→ Provided material:
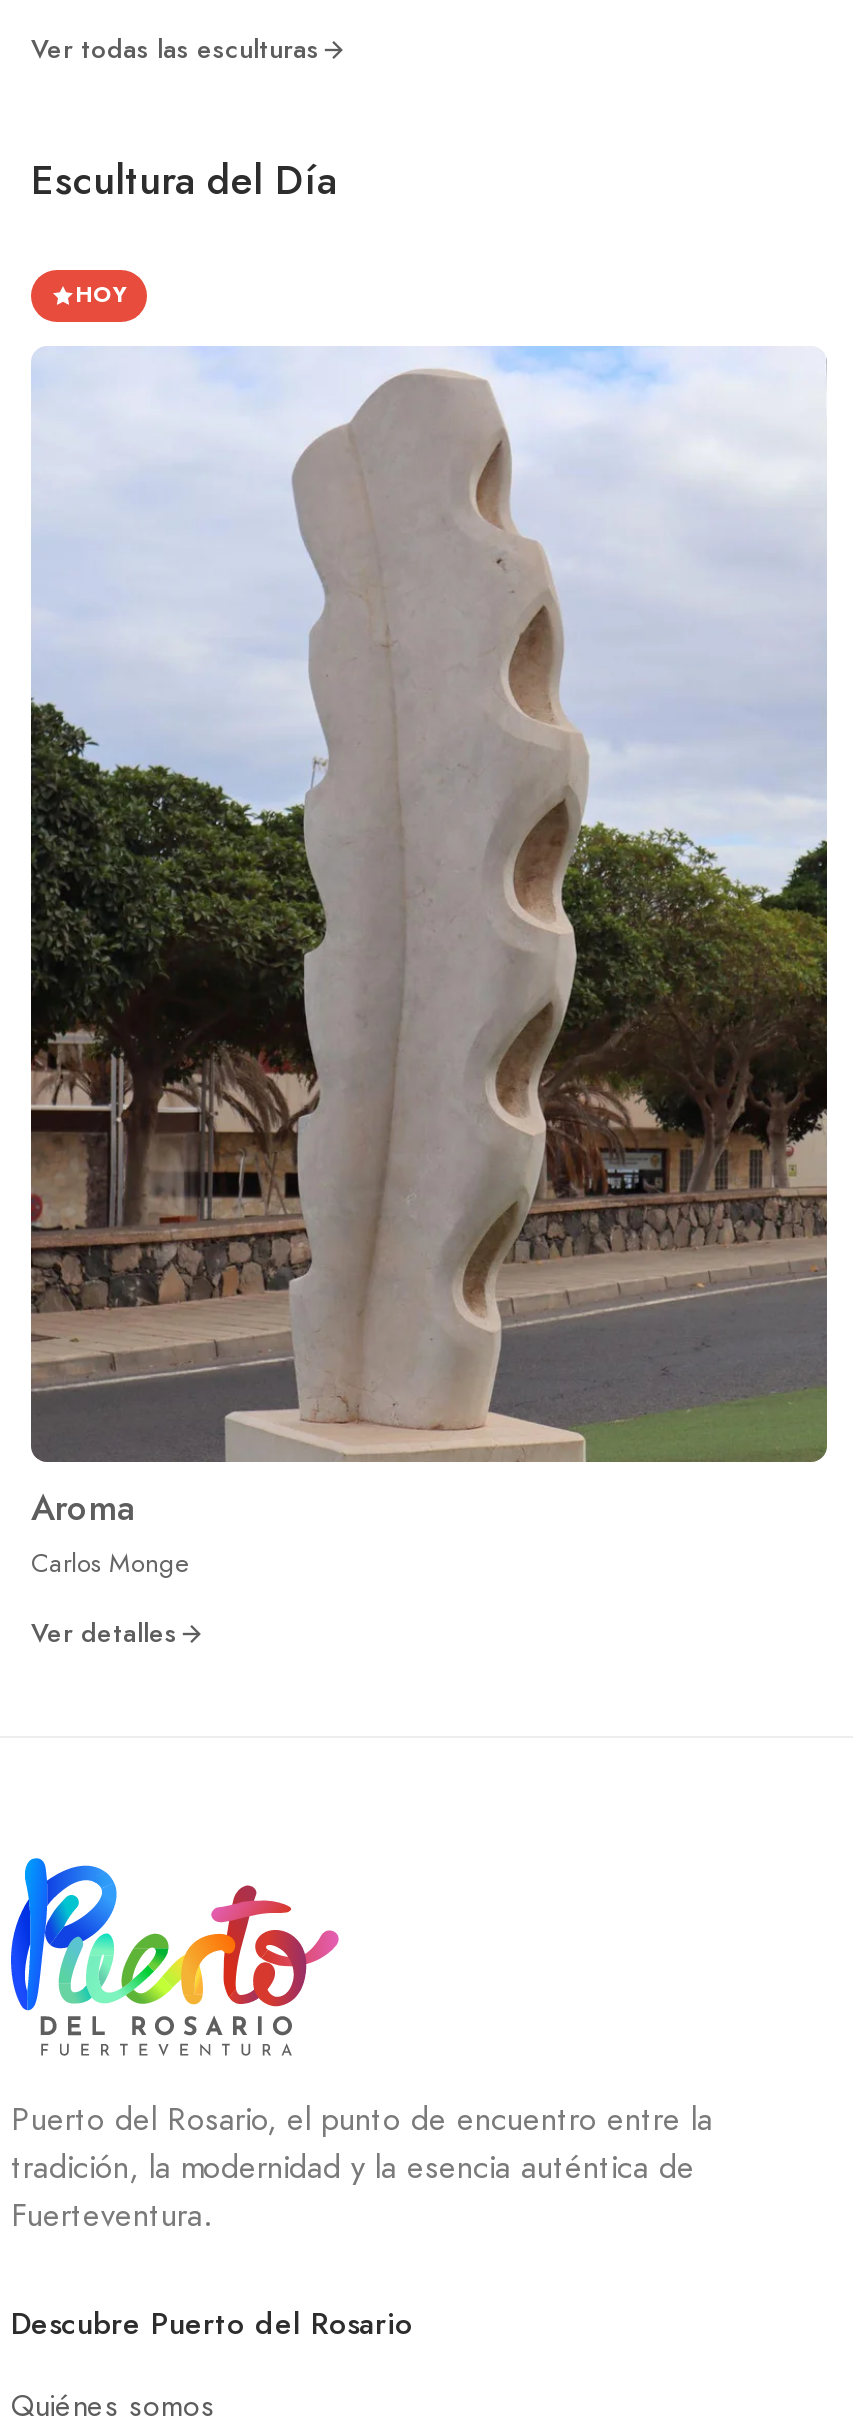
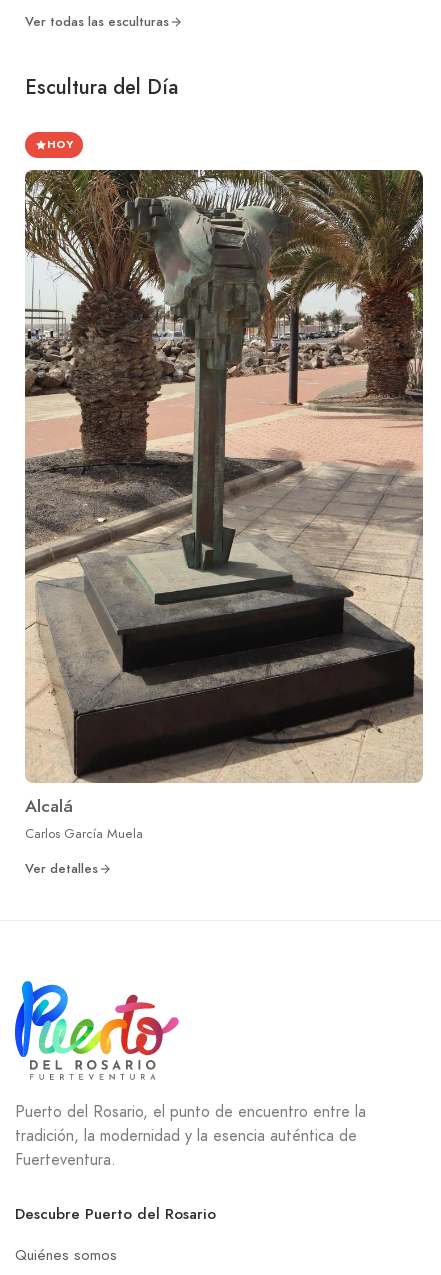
- [image]
- Aroma
- Carlos Monge
+ [image]
+ Alcalá
+ Carlos García Muela
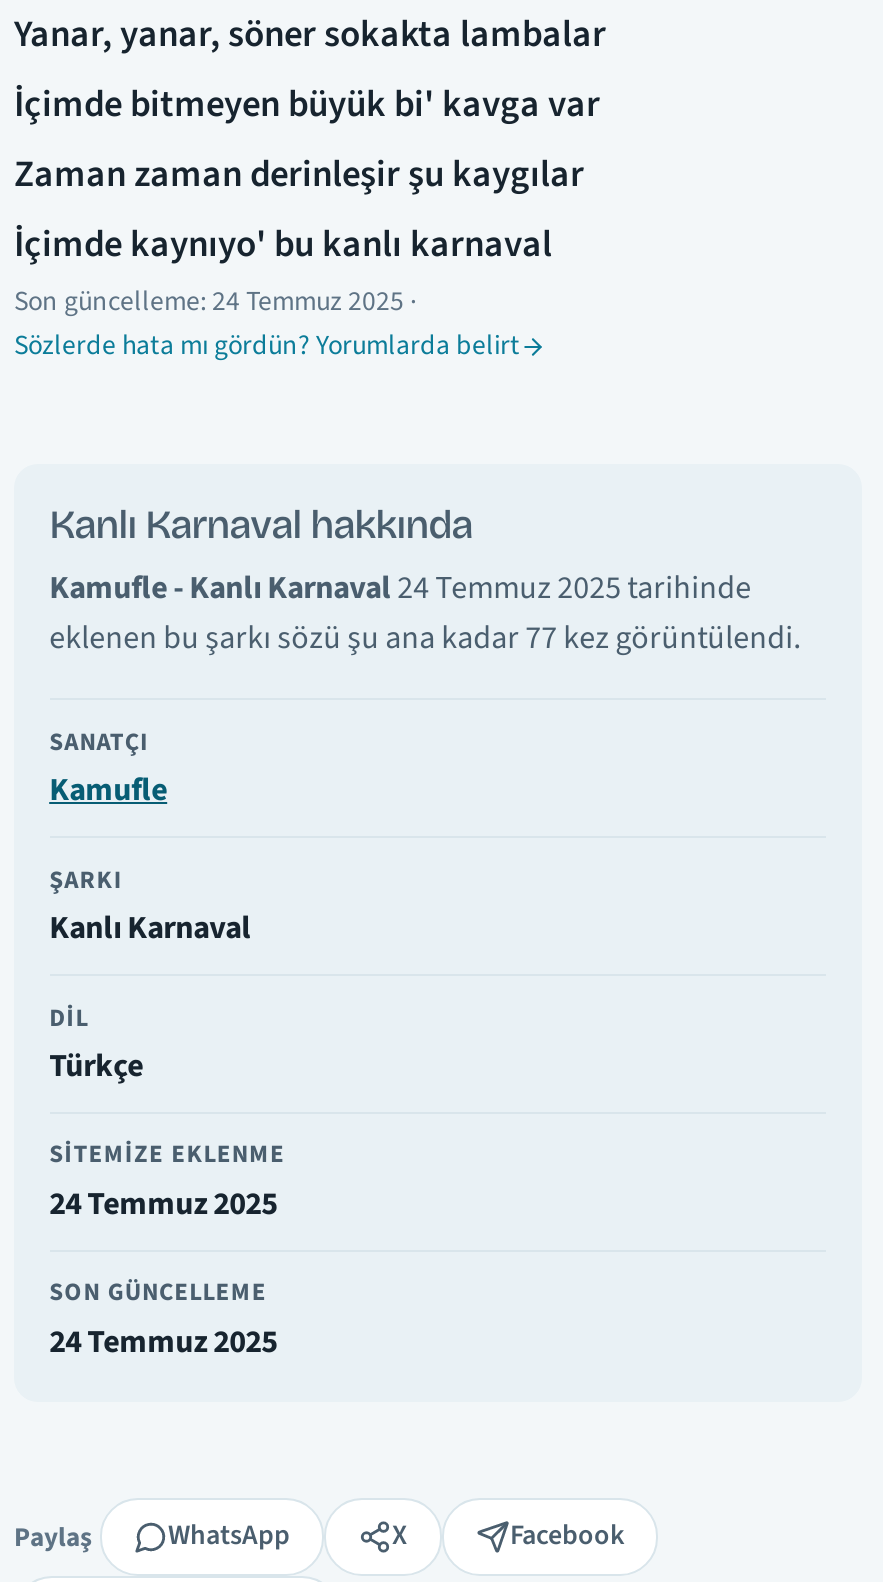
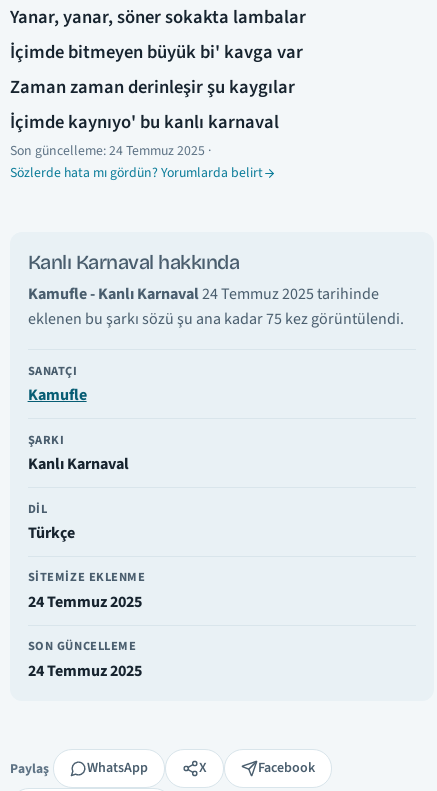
- eklenen bu şarkı sözü şu ana kadar 77 kez görüntülendi.
+ eklenen bu şarkı sözü şu ana kadar 75 kez görüntülendi.
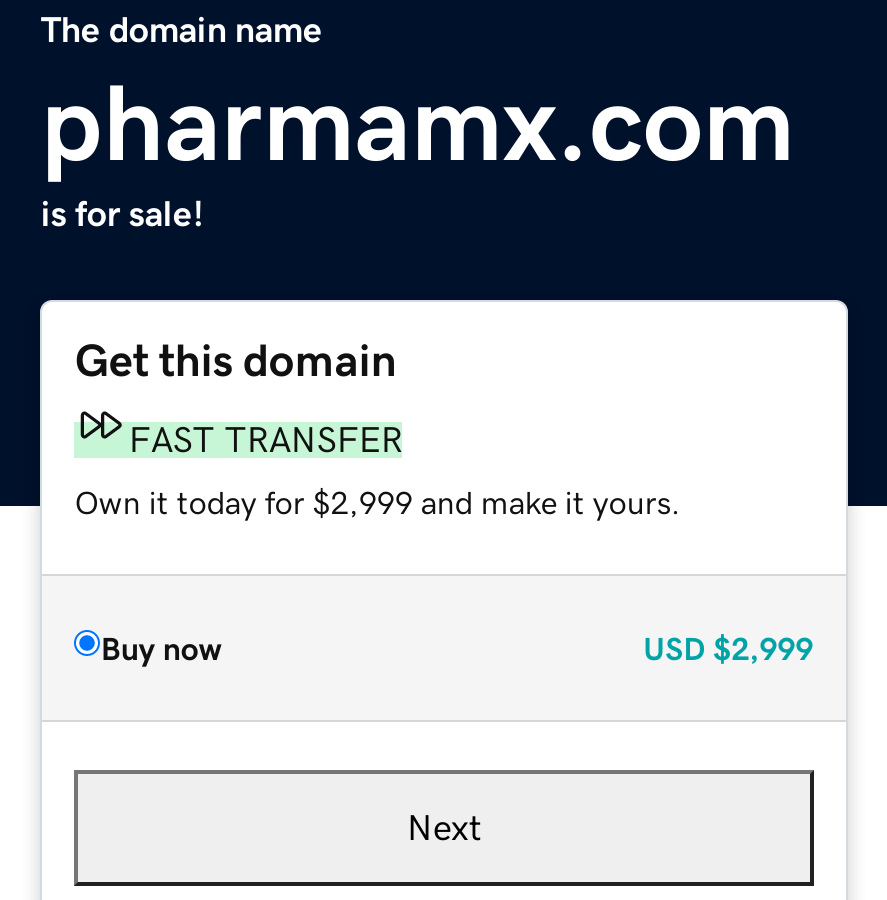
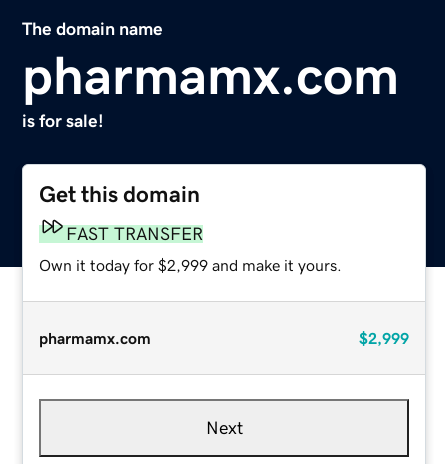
- Buy now
- USD $2,999
+ pharmamx.com
+ $2,999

→ Directions for this task: Would you copy every line from the listing above that has the string "eklenen" in it?

→ Task solution:
- eklenen bu şarkı sözü şu ana kadar 77 kez görüntülendi.
+ eklenen bu şarkı sözü şu ana kadar 75 kez görüntülendi.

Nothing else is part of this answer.